Combining two homes into one is naturally going to bring together more items that you have room to store so save yourself a headache and create a plan to get organized as soon as you start unpacking all of those boxes. Think of yourself as a kindergarten teacher and the only way to avoid chaos is to keep things organized. Bathrooms, kitchens and garages are notorious for clutter traps as the demands of career and our ever-increasing limited hours in a day keep us from putting things away after each use. Identifying compartments that are clearly labeled helps both you and your partner participate in keeping the home in tact. Remember, the only way for this to work is for you to lead by example…

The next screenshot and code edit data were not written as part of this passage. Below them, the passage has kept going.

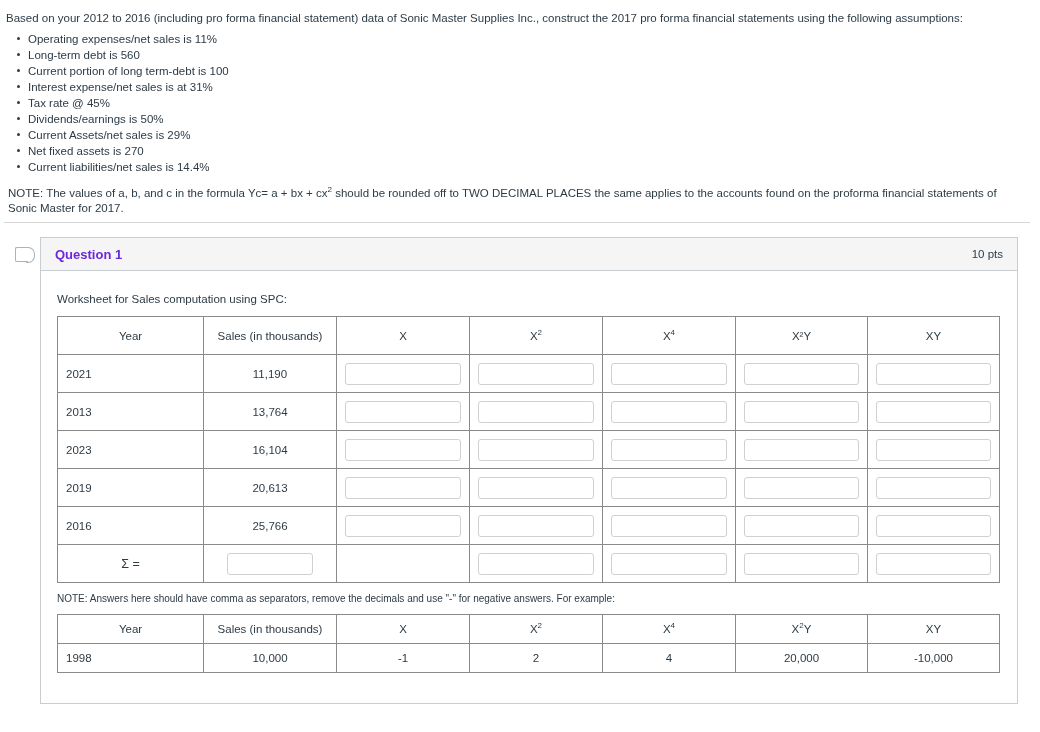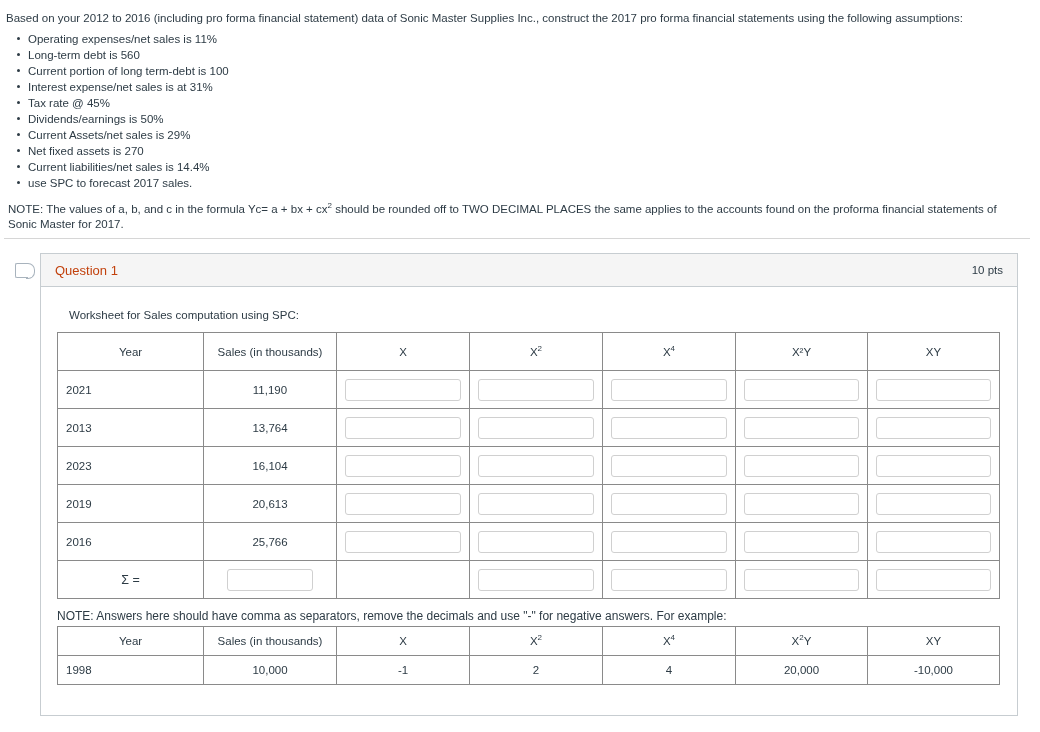--- a/index.html
+++ b/index.html
@@ -205,7 +205,6 @@
       <li><span class="bullet"></span><span>Current Assets/net sales is 29%</span></li>
       <li><span class="bullet"></span><span>Net fixed assets is 270</span></li>
       <li><span class="bullet"></span><span>Current liabilities/net sales is 14.4%</span></li>
-      <li><span class="bullet"></span><span>use SPC to forecast 2017 sales.</span></li>
     </ul>
 
     <p class="note-top"><span>NOTE: The values of a, b, and c in the formula Yc= a + bx + cx</span><sup>2</sup><span> should be rounded off to TWO DECIMAL PLACES the same applies to the accounts found on the proforma financial statements of Sonic Master for 2017.</span></p>

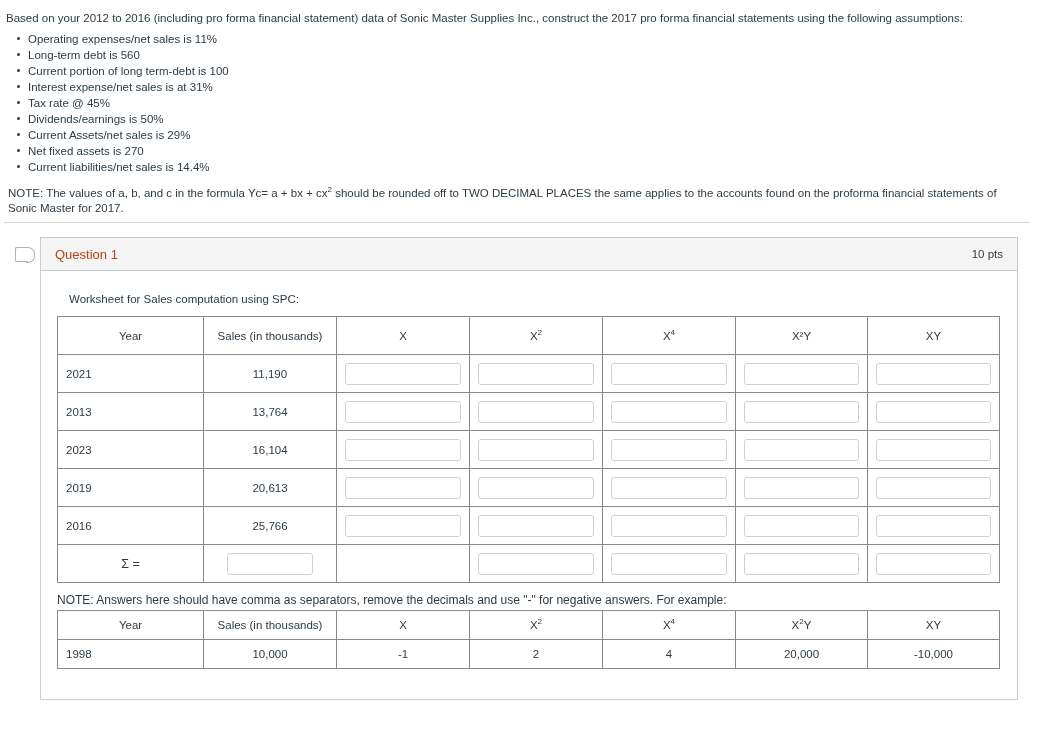--- a/index.html
+++ b/index.html
@@ -106,8 +106,8 @@
   }
   .q-title {
     font-size: 13px;
-    font-weight: normal;
-    color: #c2410c;
+    font-weight: bold;
+    color: #6d28d9;
   }
   .q-points {
     font-size: 11.5px;

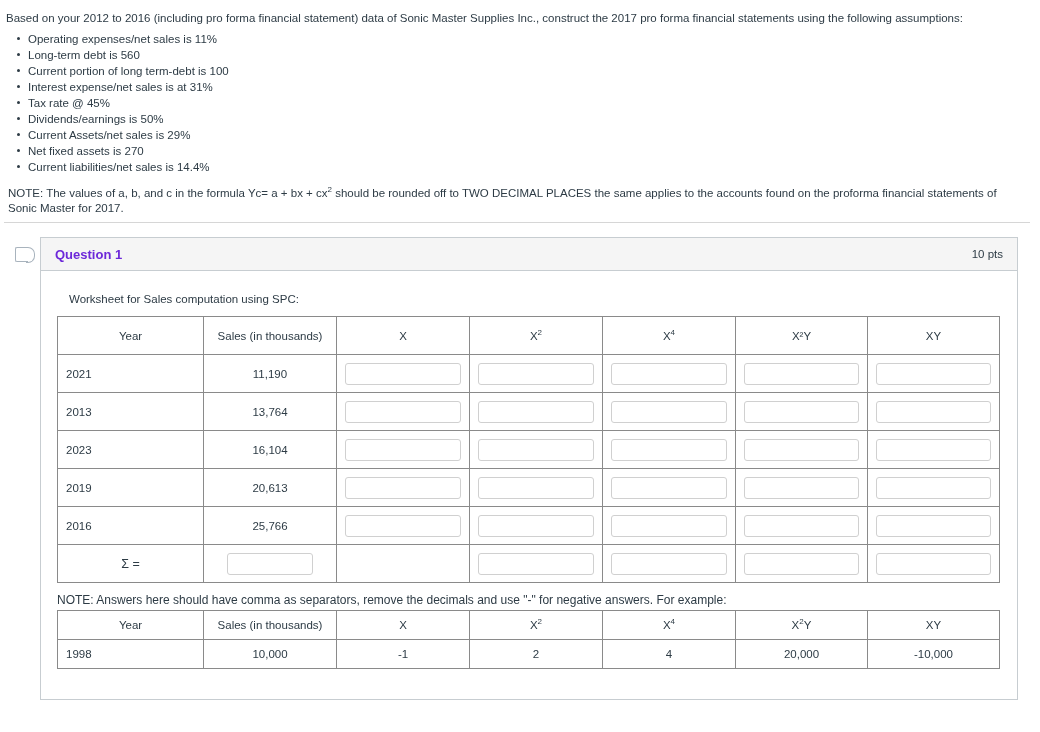--- a/index.html
+++ b/index.html
@@ -120,7 +120,7 @@
   .worksheet-label {
     font-size: 11.5px;
     color: #2d3b45;
-    margin: 0 0 11px 12px;
+    margin: 0 0 11px 0;
   }
 
   

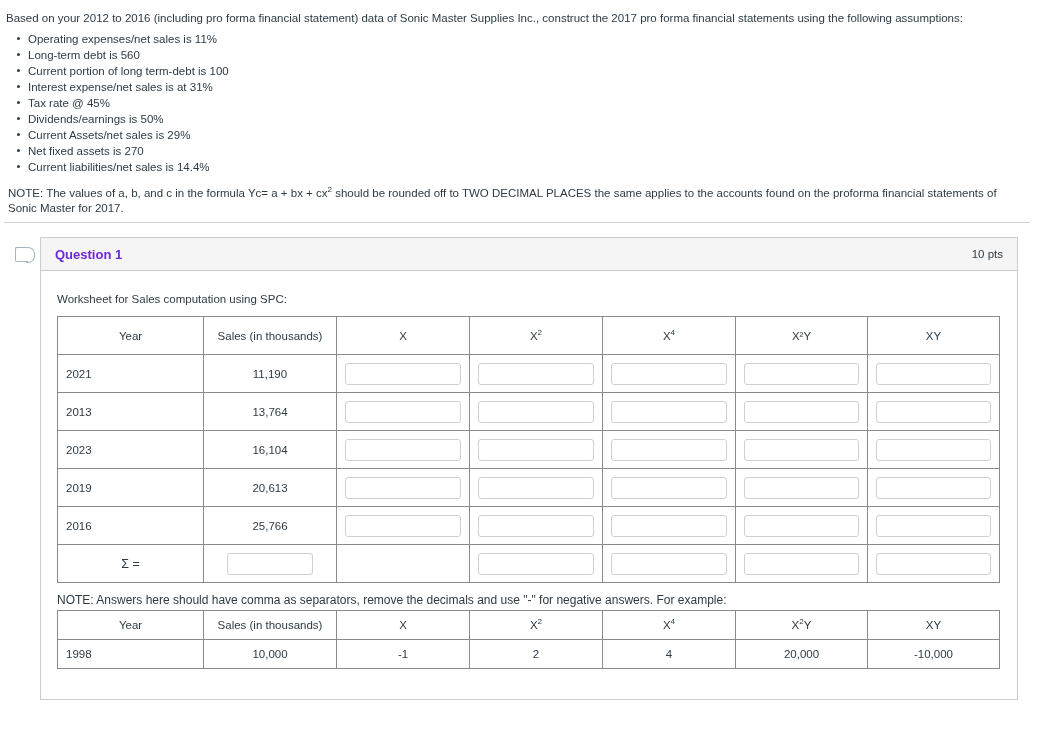--- a/index.html
+++ b/index.html
@@ -180,9 +180,9 @@
   .sigma { font-size: 12.5px; }
 
   .note-mid {
-    font-size: 12px;
-    color: #2d3b45;
-    margin: 10px 0 3px 0;
+    font-size: 10px;
+    color: #2d3b45;
+    margin: 10px 0 10px 0;
   }
   table.example td, table.example th { height: 29px; }
   sup { font-size: 8px; line-height: 0; vertical-align: super; }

Every room in your new home does not need to be neutral ground. Some spaces should comfortably welcome both of your styles to create an eclectic mix as evidence that you have combined your lives. For this residential project, my client loved the custom crystal fireplace screen that I pitched her for their living room but her husband was not so easily sold. That is – until I found a Vintage Porcelain sculpture of a Doberman that reminded him of his childhood pet. In an instant, the space no longer felt feminine and was in fact just right for the two of them!
I have intentionally given you ladies lots of tips to encourage you to compromise on the design of your new love nest. However, a girl must draw the line at something. If you’re a girl like me then you are an undercover closet stylist, fashionista and owner or more shoes than the law should allow. Well don’t feel bad about it and all your compromises set the tone for you to have what every woman in the world requires: the majority of closet space. You see once I graciously resided in the ‘Purple Rain’ bedroom, kept the god awful but comfortable sectional and created a man cave for my husband, it was his pleasure to relinquish all of our master bedroom closets and store his possessions in the closets I built for him in his man cave. After all, he loves it when I step out like the glamour girl God created me to be.
So many of us dreaded our single days, myself included, and could not wait for the day when we could share our lives with the man who made our hearts sing. Remember the date nights with your married friends when you felt like a third wheel or the traditional girls only vacation that was starting to feel like a pre-planned pity party? Well, if you have decided that you love someone enough and are ready to identify yourselves with a shared address – embrace his stuff – both the good and the bad. Shine a light on all of the ways he makes your life better and suddenly that pile of crap in the corner will not matter much at all.